DIRECTIONS FOR THIS TASK
Go over the records and copy every line with the string "scholarship".

Items from a dataset:
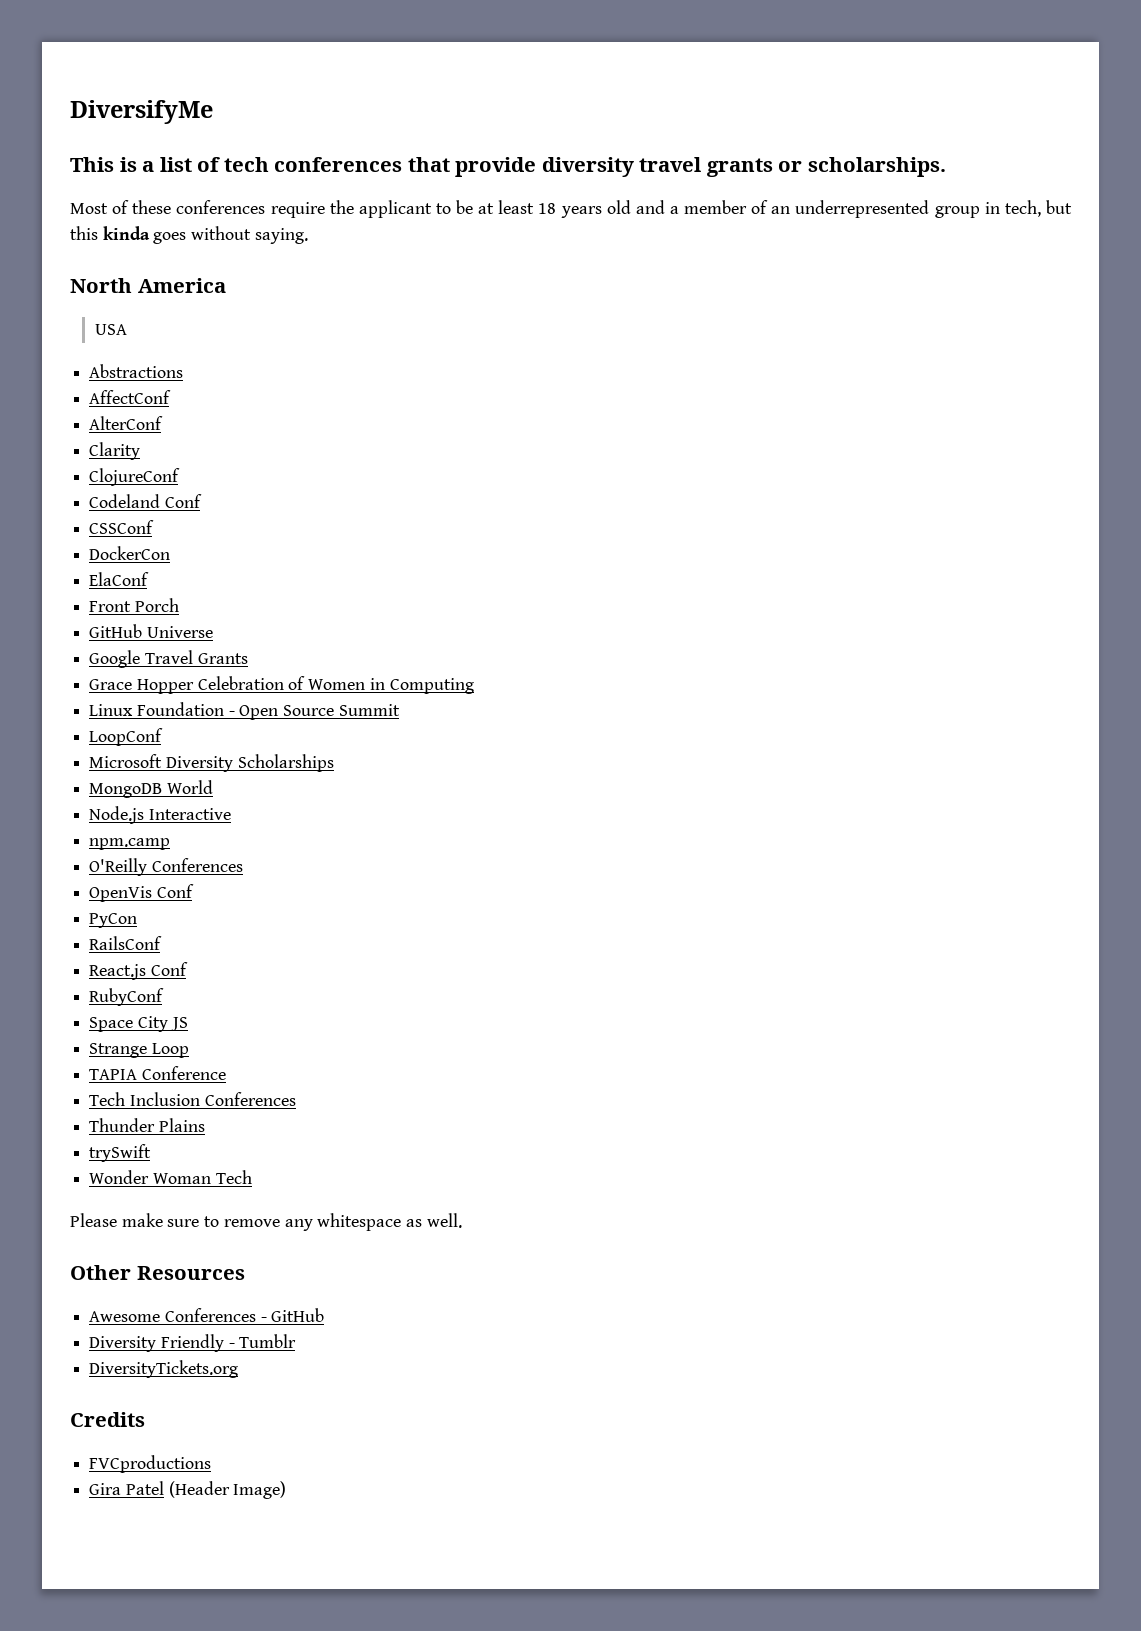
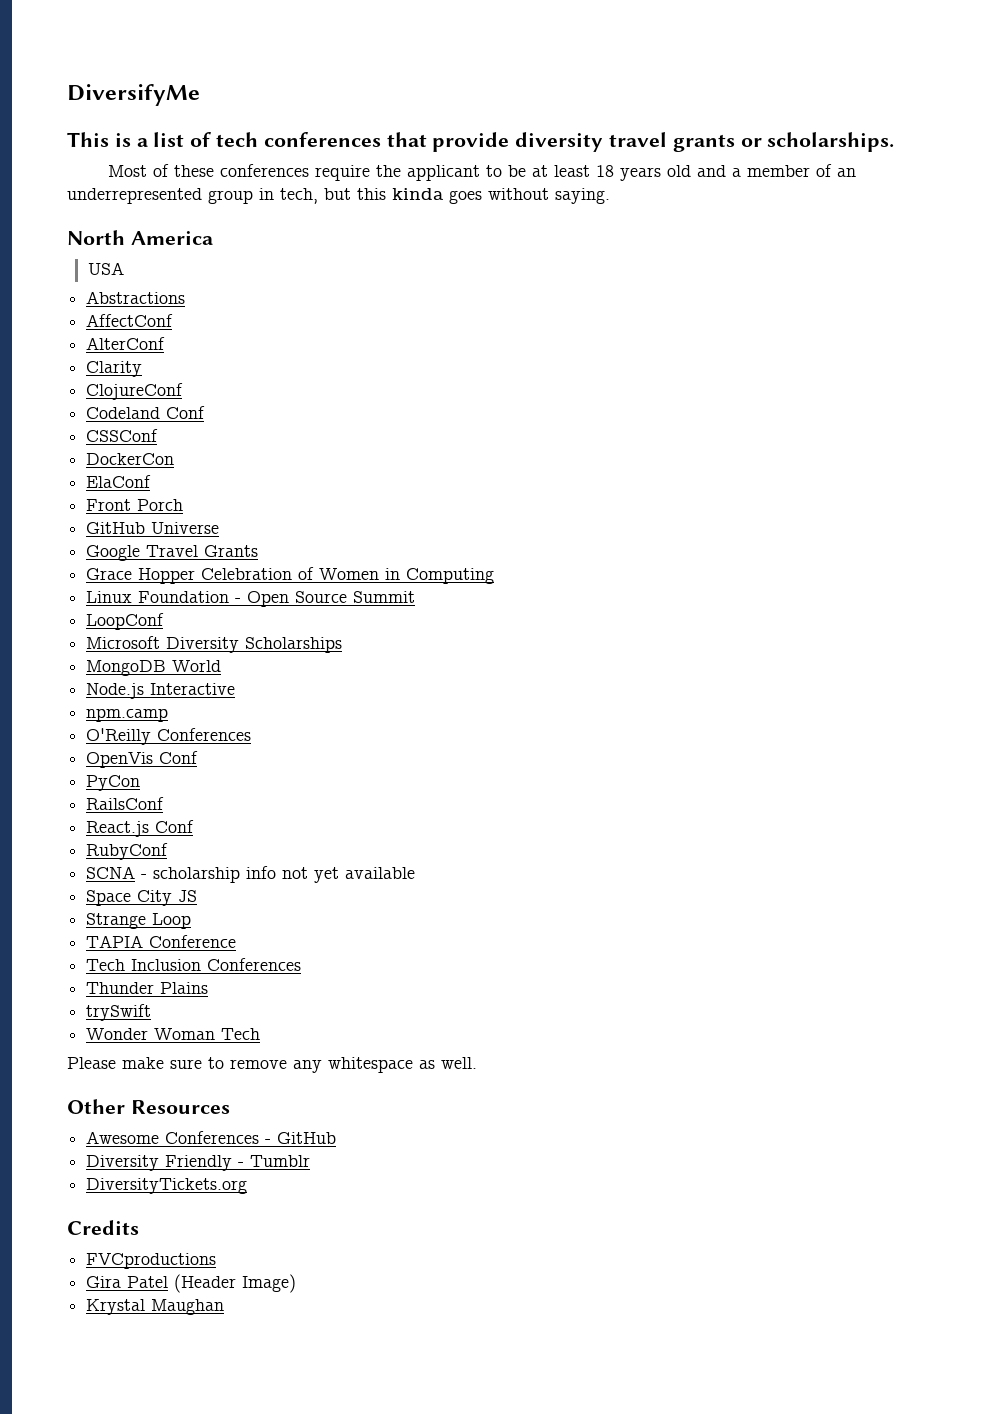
+ SCNA - scholarship info not yet available
+ Krystal Maughan

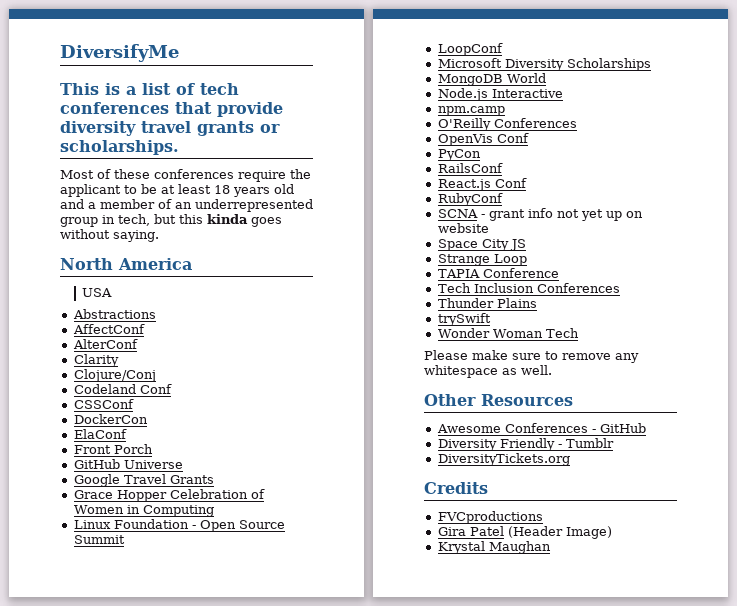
- ClojureConf
+ Clojure/Conj
- SCNA - scholarship info not yet available
+ SCNA - grant info not yet up on website

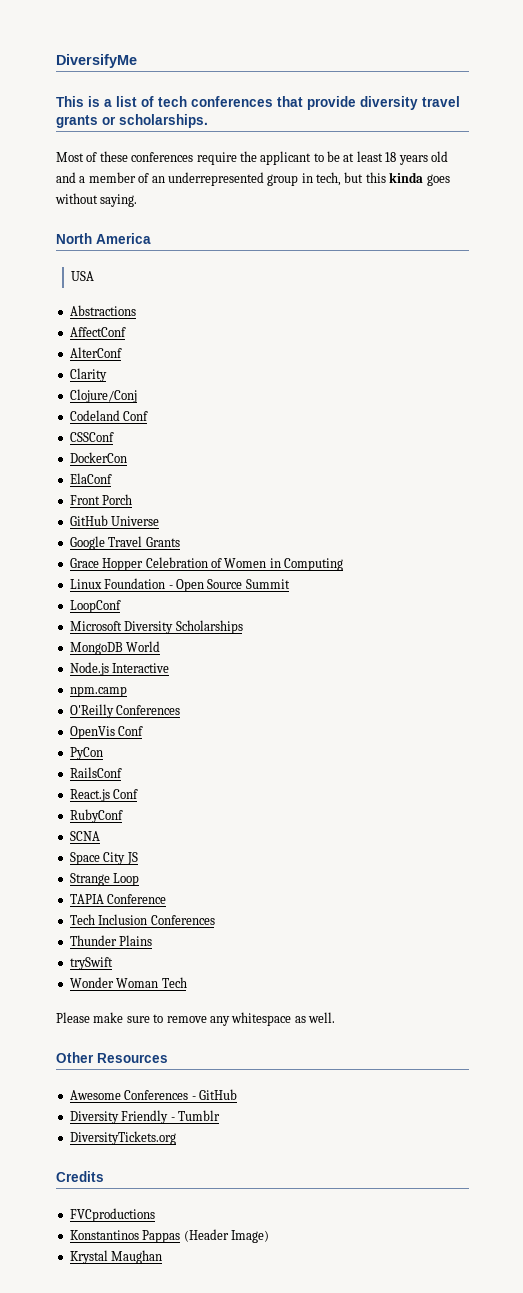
- SCNA - grant info not yet up on website
+ SCNA
- Gira Patel (Header Image)
+ Konstantinos Pappas (Header Image)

SOLUTION FOR THIS EXERCISE
+ SCNA - scholarship info not yet available
- SCNA - scholarship info not yet available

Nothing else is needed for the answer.